Assignment >>
Copy, exactly as written, the lines that begin at the one containing "MD80 | Numero_taxa: 86 -> 81" and end at the one containing "MD81 | Numero_taxa: 31 -> 37". Skip any pictures in the data below.

Supplied material >>
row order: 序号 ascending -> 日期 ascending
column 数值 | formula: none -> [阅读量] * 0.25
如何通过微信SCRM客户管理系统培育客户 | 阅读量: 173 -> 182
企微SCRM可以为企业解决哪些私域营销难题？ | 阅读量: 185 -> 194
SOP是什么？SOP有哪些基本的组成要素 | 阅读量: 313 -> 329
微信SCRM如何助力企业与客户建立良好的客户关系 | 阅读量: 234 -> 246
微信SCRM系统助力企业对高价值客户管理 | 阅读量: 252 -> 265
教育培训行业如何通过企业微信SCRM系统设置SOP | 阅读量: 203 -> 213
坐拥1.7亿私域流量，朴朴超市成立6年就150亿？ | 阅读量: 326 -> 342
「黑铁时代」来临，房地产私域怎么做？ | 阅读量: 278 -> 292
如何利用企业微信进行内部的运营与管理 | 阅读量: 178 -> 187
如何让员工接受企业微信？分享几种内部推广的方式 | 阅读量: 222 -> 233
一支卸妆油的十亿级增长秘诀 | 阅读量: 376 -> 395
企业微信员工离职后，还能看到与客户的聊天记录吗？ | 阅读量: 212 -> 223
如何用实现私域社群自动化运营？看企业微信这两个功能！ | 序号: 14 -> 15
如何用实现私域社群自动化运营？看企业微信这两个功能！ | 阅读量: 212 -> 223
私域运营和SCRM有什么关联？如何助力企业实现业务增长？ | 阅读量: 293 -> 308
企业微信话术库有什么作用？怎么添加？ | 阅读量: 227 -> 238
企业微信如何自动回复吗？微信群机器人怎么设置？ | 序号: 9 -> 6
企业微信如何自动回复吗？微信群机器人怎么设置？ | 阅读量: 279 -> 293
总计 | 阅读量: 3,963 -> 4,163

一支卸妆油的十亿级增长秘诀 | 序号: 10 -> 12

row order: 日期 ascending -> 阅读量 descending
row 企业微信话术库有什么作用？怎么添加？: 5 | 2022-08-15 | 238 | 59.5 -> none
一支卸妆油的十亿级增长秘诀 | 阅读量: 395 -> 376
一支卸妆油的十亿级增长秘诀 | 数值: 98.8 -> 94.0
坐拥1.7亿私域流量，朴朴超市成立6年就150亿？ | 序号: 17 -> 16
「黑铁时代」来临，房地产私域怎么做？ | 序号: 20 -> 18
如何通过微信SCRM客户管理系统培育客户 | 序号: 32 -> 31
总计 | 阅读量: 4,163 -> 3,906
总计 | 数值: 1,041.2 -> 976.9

* * *

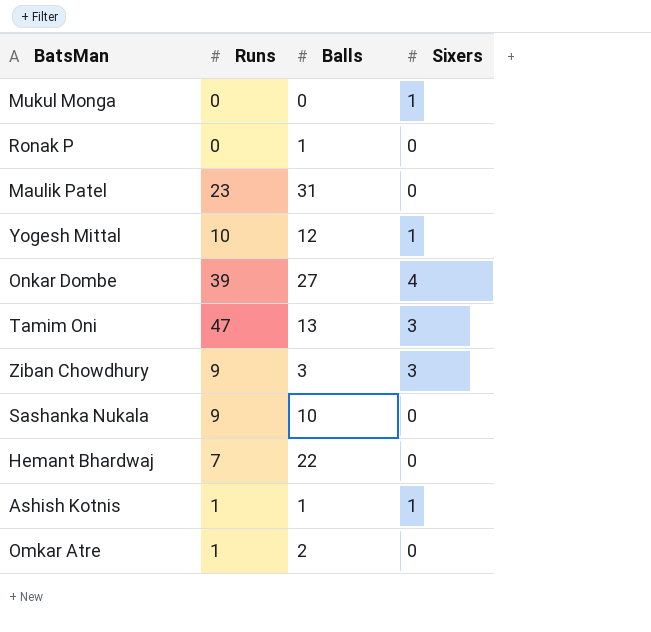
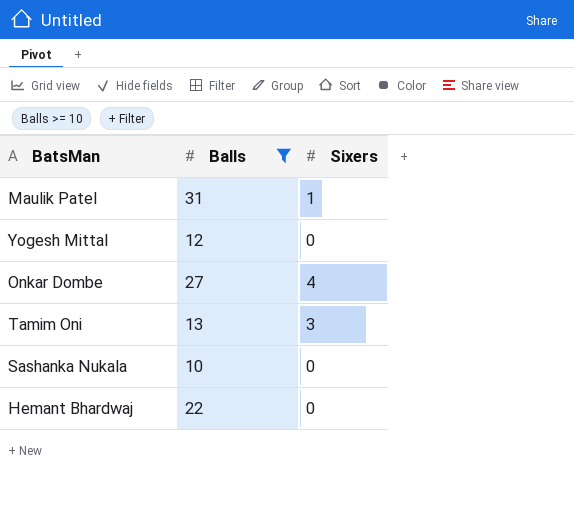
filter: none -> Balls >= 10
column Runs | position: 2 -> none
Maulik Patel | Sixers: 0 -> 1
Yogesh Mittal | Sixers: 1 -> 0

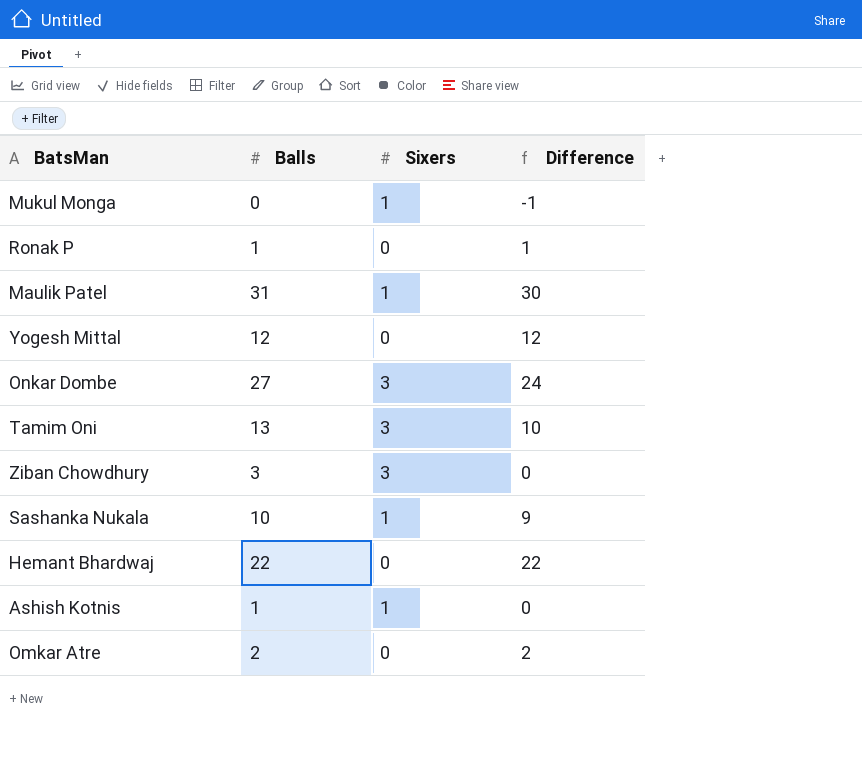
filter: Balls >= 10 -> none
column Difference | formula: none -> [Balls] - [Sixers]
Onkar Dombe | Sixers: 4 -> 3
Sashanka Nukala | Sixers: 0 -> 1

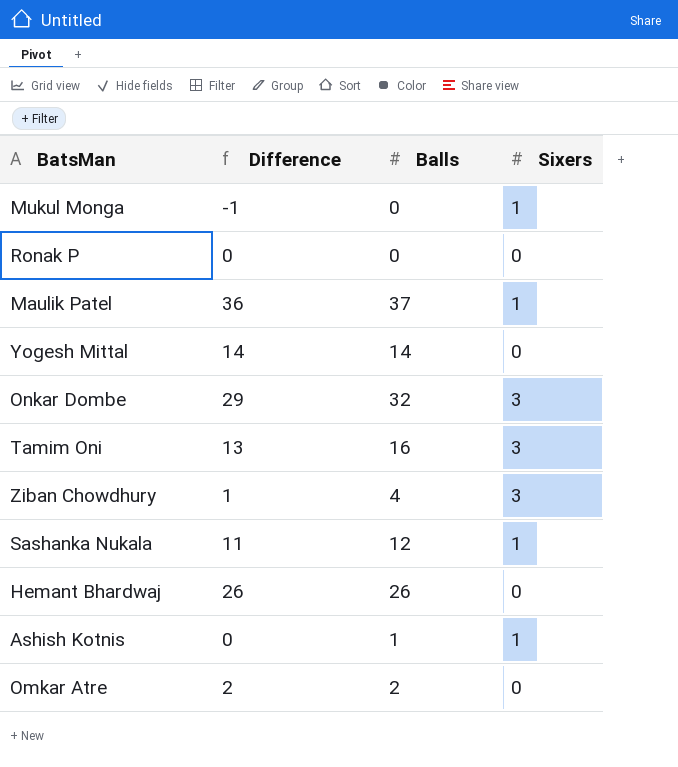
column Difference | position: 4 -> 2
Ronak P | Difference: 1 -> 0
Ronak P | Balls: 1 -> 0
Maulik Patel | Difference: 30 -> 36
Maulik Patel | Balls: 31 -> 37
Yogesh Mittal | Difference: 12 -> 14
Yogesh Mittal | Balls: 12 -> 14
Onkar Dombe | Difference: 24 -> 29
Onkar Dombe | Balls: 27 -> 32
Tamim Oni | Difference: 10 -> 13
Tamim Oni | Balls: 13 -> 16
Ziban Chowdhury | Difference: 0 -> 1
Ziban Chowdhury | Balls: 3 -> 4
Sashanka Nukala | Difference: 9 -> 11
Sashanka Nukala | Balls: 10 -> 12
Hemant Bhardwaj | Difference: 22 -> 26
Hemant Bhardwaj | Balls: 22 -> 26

---

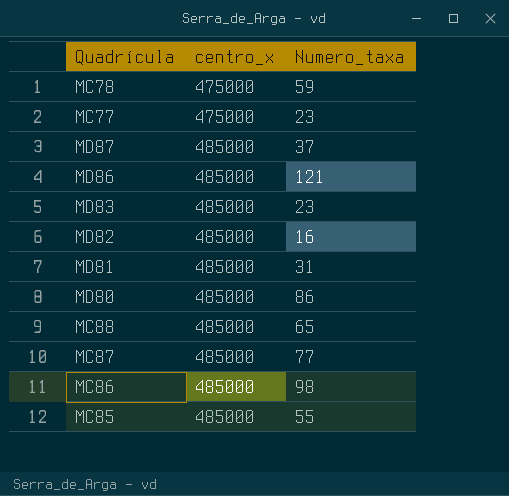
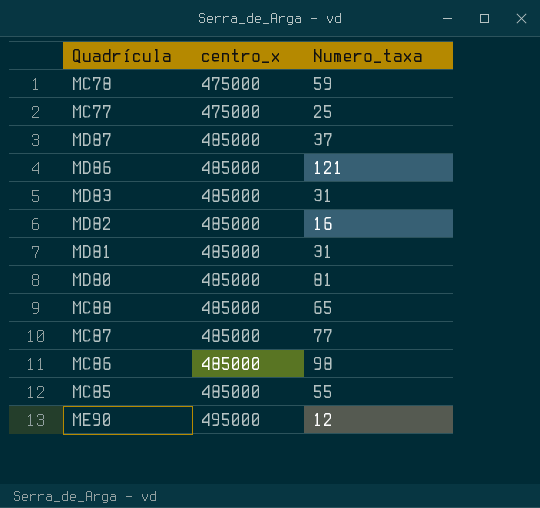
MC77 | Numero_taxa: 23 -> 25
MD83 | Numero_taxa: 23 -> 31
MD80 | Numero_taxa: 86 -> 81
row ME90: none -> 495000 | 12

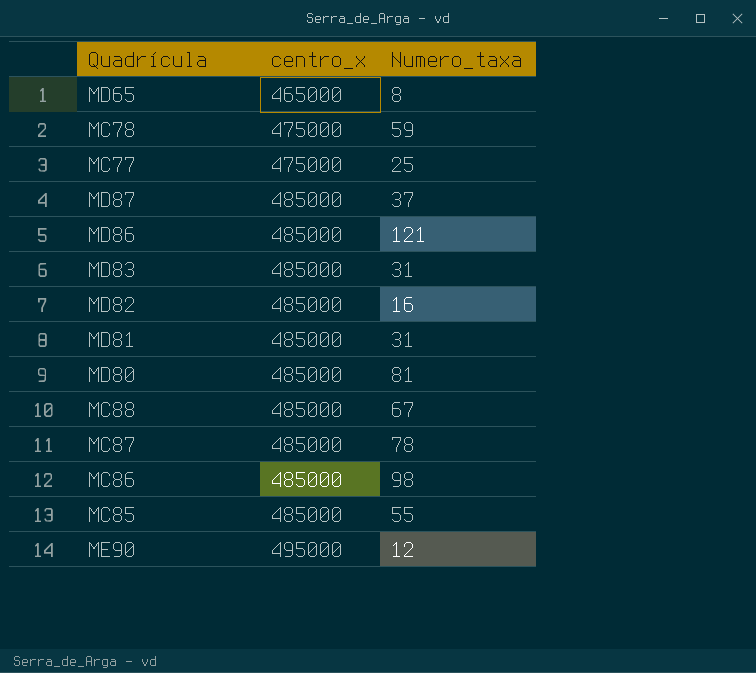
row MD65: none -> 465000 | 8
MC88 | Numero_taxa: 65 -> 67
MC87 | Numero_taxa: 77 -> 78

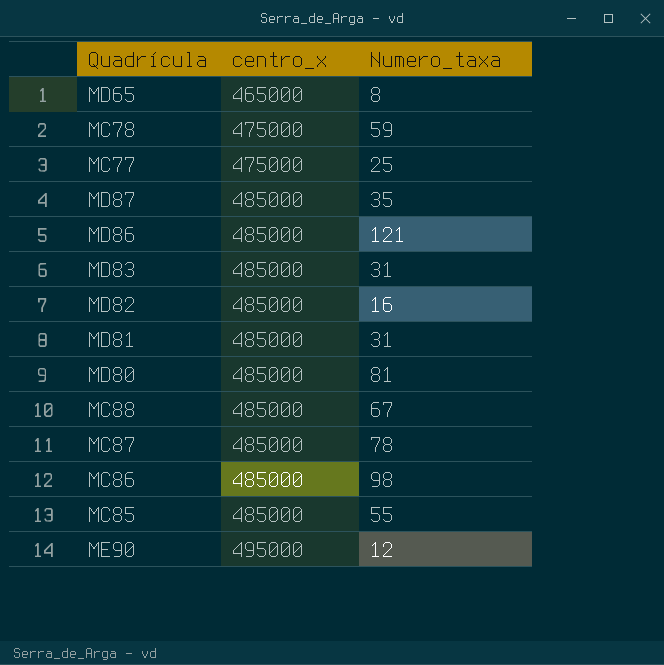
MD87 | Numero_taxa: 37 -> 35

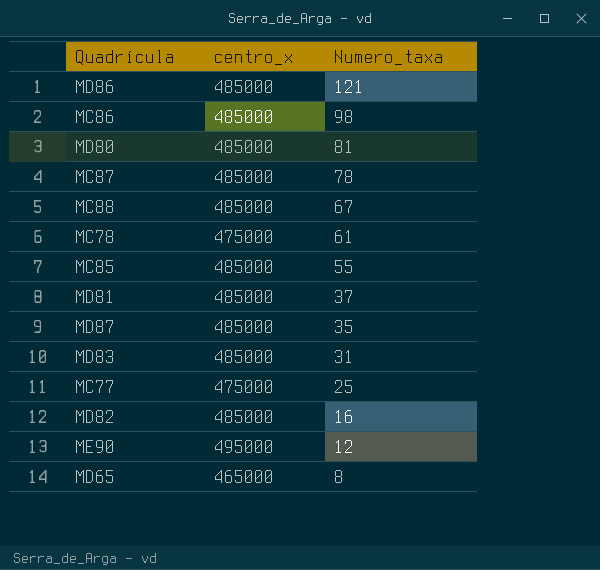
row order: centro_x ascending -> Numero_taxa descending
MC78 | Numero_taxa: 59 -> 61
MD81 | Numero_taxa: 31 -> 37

Answer box >>
MD80 | Numero_taxa: 86 -> 81
row ME90: none -> 495000 | 12

row MD65: none -> 465000 | 8
MC88 | Numero_taxa: 65 -> 67
MC87 | Numero_taxa: 77 -> 78

MD87 | Numero_taxa: 37 -> 35

row order: centro_x ascending -> Numero_taxa descending
MC78 | Numero_taxa: 59 -> 61
MD81 | Numero_taxa: 31 -> 37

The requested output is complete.